ACTIVITY:
Among the entries below, tally the lines that include "font", and give the number alone.
== DATA FOR THE TASK
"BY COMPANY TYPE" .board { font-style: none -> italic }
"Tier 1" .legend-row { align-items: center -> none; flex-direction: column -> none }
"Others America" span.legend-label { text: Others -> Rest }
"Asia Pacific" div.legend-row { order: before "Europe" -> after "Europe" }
====
== DATA FOR THE TASK
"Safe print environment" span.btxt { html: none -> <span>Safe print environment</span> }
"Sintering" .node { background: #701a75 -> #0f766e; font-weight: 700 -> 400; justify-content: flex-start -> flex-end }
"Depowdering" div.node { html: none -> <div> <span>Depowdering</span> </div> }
====
TASK OUTPUT:
2